Source code for wlcsim.bd.rouse

r"""
Simulate Rouse polymers.

Notes
-----
There are various ways to parameterize Rouse polymers. In this module, we use
the convention that `N` is the number of beads of a Rouse polymer (contrary to
e.g. Doi & Edwards, where `N` is the number of Kuhn lengths in the polymer). We
instead use `Nhat` for the number of Kuhn lengths in the polymer.

.. warning:

    This is different from the convention in :mod:`wlcsim.analytical.rouse`,
    where :math:`N` is the number of Kuhn lengths in the polymer, to match the
    usual conventions in e.g. Doi & Edwards.

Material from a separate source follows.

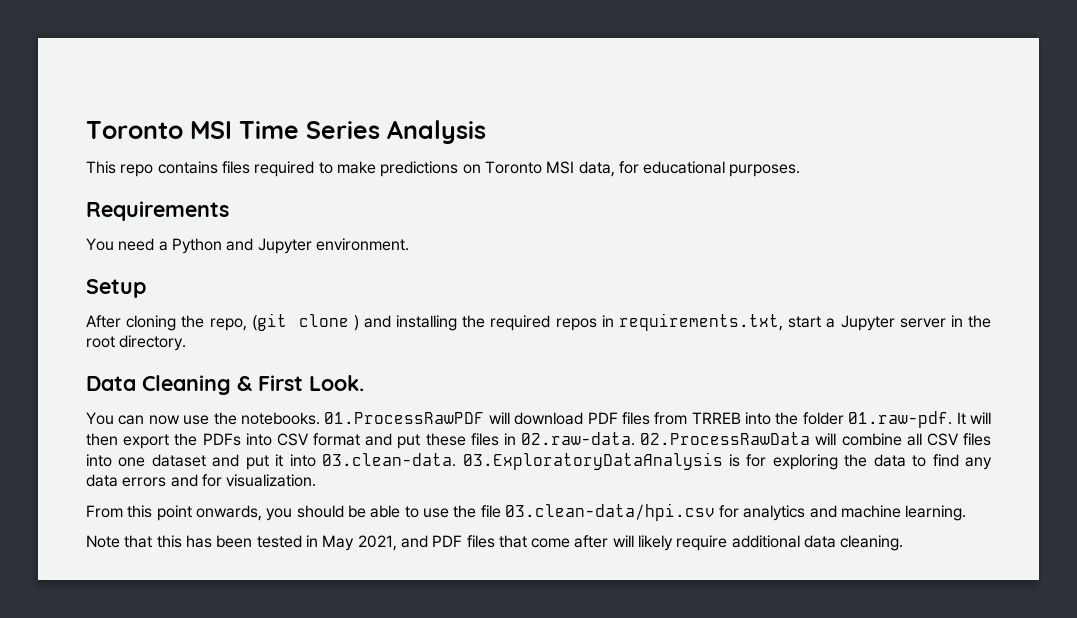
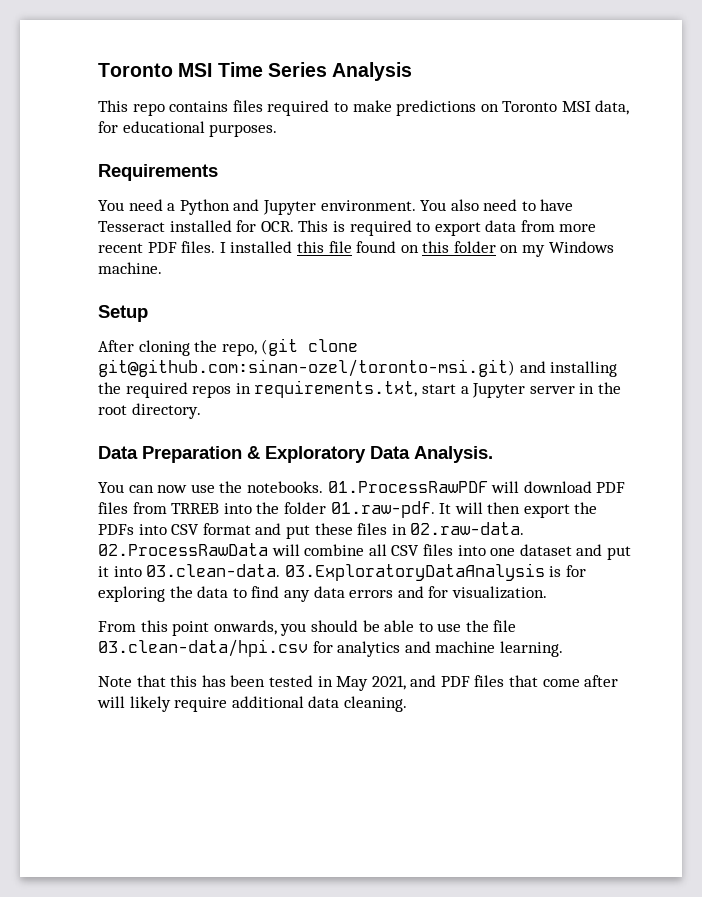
+ You also need to have Tesseract installed for OCR. This is required to export data from more recent PDF files. I installed this file found on this folder on my Windows machine.
- After cloning the repo, (git clone ) and installing the required repos in requirements.txt, start a Jupyter server in the root directory.
+ After cloning the repo, (git clone git@github.com:sinan-ozel/toronto-msi.git) and installing the required repos in requirements.txt, start a Jupyter server in the root directory.
- Data Cleaning & First Look.
+ Data Preparation & Exploratory Data Analysis.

`D` is the "diffusivity of a Kuhn length", i.e. `kbT/xi`, where `xi` is the
dynamic viscosity of the medium in question, as typically found in the Langevin
equation for a Rouse polymer

    .. math::

        \xi \frac{d}{dt} \vec{r}(n, t)
        = k \frac{d^2}{dn^2} \vec{r}(n, t) + f^{(B)}

This means that to simulate a Rouse polymer diffusing in a medium with
viscosity `xi`, the diffusion coefficient of each bead should be set to `Dhat =
D (N/Nhat)`. Since :math:`\xi` is in units of "viscosity per Kuhn length" and
`(N/Nhat)` is in units of "number of beads over number of Kuhn lengths", this
can be thought of as changing units from "viscosity per Kuhn length" to
"viscosity per bead".

Some books use `b` for the mean (squared) bond length between beads in the
discrete gaussian chain. We instead use `b` to be the real Kuhn length of the
polymer, so that the mean squared bond length `bhat**2` is instead given by
`L0*b`, where `L0` is L0 = L/(N-1) is the amount of polymer "length"
represented by the space between two beads.

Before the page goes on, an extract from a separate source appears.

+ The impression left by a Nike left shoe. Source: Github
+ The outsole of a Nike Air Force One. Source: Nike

The units chosen here make the most sense if you don't actually consider the
polymer to be a "real" Rouse polymer, but instead an e.g. semiflexible chain
with a real "length" whose long distance statistics are being captured by the
simulation.

To compare these results to the :mod:`rouse.analytical.rouse` module, use

>>> plt.plot(t_save, sim_msd)
>>> plt.plot(t_save, wlcsim.analytical.rouse.rouse_mid_msd(t_save, b, Nhat, D,
...                                                        num_modes=int(N/2)))
>>> plt.plot(t_save, 6*Dhat*t_save)
>>> plt.plot(t_save, 6*(Dhat/N)*t_save)  # or 6*(D/Nhat)*t_save
>>> # constant prefactor determined empirically...
>>> # no, using the value of 6*(Dhat/N)*t_R doesn't work...
>>> plt.plot(t_save, 1.9544100*b*np.sqrt(D)*np.sqrt(t_save))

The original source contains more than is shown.